Try it ::
Nothing but the lines from the one containing "- Hybrid Progressive" through the last line of the records below should be written out, each exactly as it stands.

☆ ☆ ☆

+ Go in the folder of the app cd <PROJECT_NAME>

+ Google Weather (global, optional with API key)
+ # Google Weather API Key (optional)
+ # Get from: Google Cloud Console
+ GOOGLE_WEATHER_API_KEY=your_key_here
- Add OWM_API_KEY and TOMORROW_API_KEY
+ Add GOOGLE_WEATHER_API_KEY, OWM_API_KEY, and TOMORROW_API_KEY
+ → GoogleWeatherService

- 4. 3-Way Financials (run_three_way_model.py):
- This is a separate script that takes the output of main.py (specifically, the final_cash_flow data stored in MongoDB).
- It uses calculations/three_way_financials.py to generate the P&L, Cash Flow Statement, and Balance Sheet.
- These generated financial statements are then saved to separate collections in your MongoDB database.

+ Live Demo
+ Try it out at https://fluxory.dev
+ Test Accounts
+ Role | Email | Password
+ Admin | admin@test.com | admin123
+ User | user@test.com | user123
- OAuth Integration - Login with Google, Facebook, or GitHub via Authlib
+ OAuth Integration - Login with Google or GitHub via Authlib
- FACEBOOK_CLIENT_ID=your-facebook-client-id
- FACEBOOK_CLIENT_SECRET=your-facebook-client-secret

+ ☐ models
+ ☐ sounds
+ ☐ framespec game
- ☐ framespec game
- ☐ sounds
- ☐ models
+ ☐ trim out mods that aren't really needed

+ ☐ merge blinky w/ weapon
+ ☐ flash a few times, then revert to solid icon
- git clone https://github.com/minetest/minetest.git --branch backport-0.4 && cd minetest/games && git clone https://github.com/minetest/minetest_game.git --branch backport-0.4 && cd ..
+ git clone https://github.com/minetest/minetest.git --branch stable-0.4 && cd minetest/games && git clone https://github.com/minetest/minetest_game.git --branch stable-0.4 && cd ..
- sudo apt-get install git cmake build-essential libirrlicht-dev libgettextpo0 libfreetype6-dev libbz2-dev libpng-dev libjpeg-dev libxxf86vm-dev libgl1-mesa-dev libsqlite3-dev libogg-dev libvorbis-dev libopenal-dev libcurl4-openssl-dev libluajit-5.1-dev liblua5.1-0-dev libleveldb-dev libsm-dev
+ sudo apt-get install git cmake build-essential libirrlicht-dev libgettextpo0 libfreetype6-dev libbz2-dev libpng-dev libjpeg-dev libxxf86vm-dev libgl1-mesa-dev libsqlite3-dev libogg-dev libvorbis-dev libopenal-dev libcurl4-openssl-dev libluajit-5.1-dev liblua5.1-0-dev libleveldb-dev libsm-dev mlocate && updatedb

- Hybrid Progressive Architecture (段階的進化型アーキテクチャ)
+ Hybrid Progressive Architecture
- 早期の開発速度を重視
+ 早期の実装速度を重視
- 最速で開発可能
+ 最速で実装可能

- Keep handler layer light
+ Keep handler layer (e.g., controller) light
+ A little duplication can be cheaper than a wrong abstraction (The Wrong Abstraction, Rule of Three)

☆ ☆ ☆

Result ::
- Hybrid Progressive Architecture (段階的進化型アーキテクチャ)
+ Hybrid Progressive Architecture
- 早期の開発速度を重視
+ 早期の実装速度を重視
- 最速で開発可能
+ 最速で実装可能

- Keep handler layer light
+ Keep handler layer (e.g., controller) light
+ A little duplication can be cheaper than a wrong abstraction (The Wrong Abstraction, Rule of Three)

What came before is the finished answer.